Watch the video and enjoy the inspired song ‘Always The Same’.
The Hackney Moleman
Do you have an issue with neighbours? I’m not talking about that stepping stone between Australian obscurity and the dizzying heights of a pantomime in Woking. I’m talking about your physical neighbours. It seems that wherever I go I’m plagued with inconsiderate residents, shouting, screaming, banging away at all hours of the night telling me to keep my music down. But for the residents of Mortimer Road, their complaints had a little more… depth to them.
William Lyttle seemed like just another ordinary Hackney citizen.

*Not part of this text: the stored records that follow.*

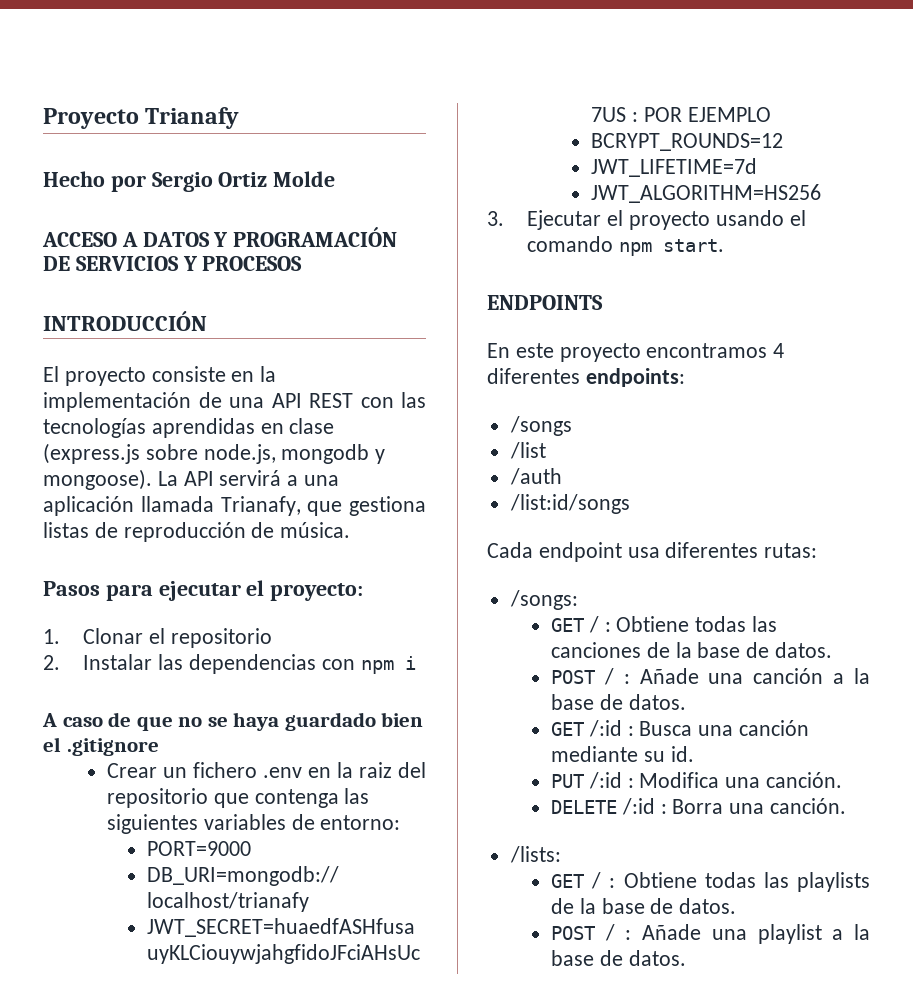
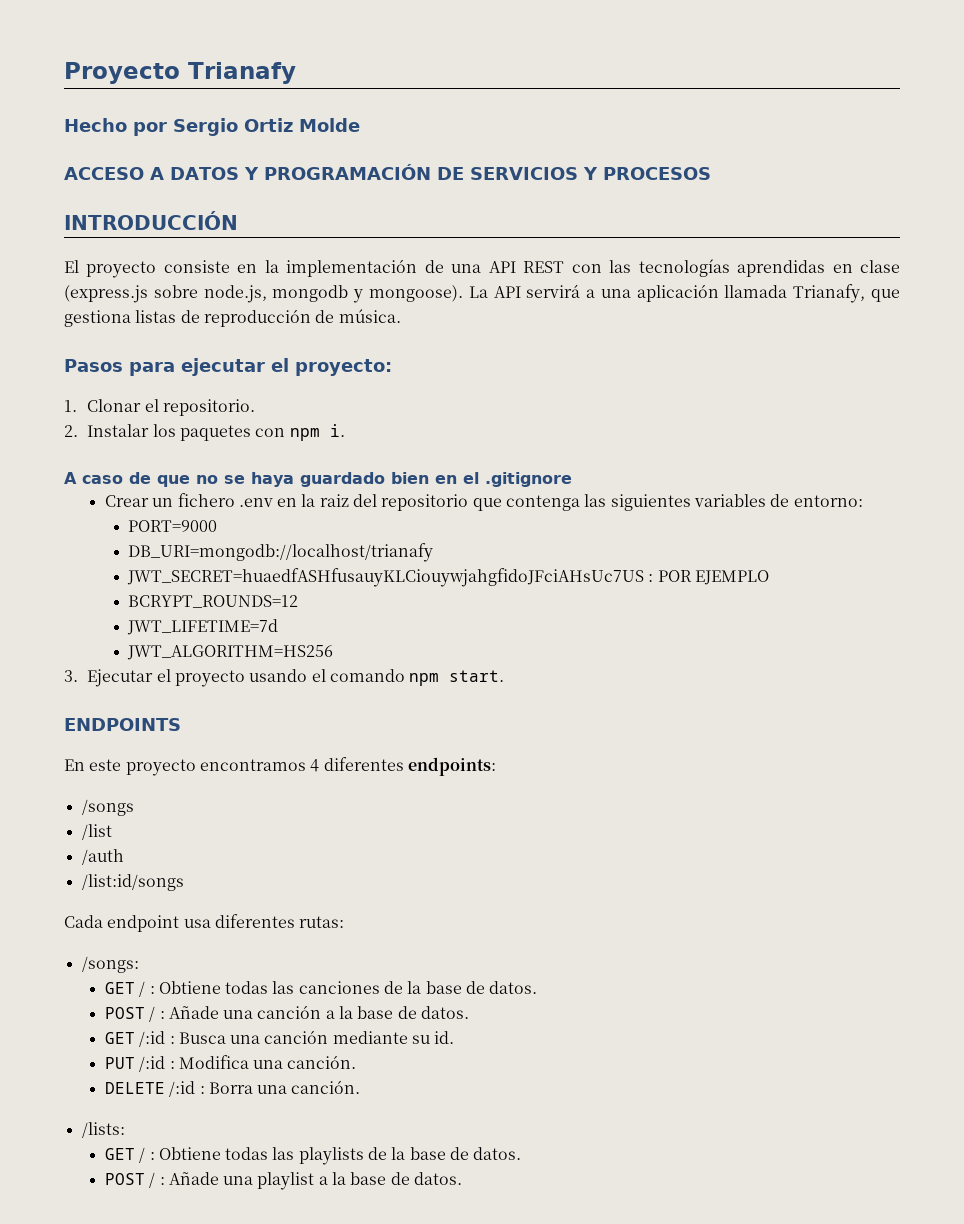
- 1. Clonar el repositorio
+ 1. Clonar el repositorio.
- 2. Instalar las dependencias con npm i
+ 2. Instalar los paquetes con npm i.
- A caso de que no se haya guardado bien el .gitignore
+ A caso de que no se haya guardado bien en el .gitignore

Living out there as a retired electrical engineer, just getting on with things. He was always digging or banging away on his property. All home improvements he would claim. Except his roof nearly fell in several times and his house was actually pretty shabby.
The neighbours just left him to get on with it, that was until the local bus nearly disappeared into a hole in 2001. You see Mr Lyttle had a little secret. He was digging tunnels in all directions; up to 60 feet long and 20 feet deep in parts.
Of course the council had a major problem with this and ordered him to stop. Which he did. Until 2006 when he decided to start up again. By this time Hackney council had had enough. They evicted him and dragged out 30 tons of debris including two cars and a boat.
But you see know one really knows why or where William Lyttle was digging. He would about it. “Oh I was aiming for local bank but by the time I got there they had changed it to a wine bar.”
Nicknamed the Hackney Moleman, William Lyttle was the inspiration behind a character in Robert Rankin’s ‘Brentford Trilogy’ and has influenced works by Iain Sinclair. But in one final mysterious twist and an effort to curtail his activities Hackney Council housed the Moleman in a flat located in the De Beauvoir estate. With nowhere left to dig, William Lyttle died within the year.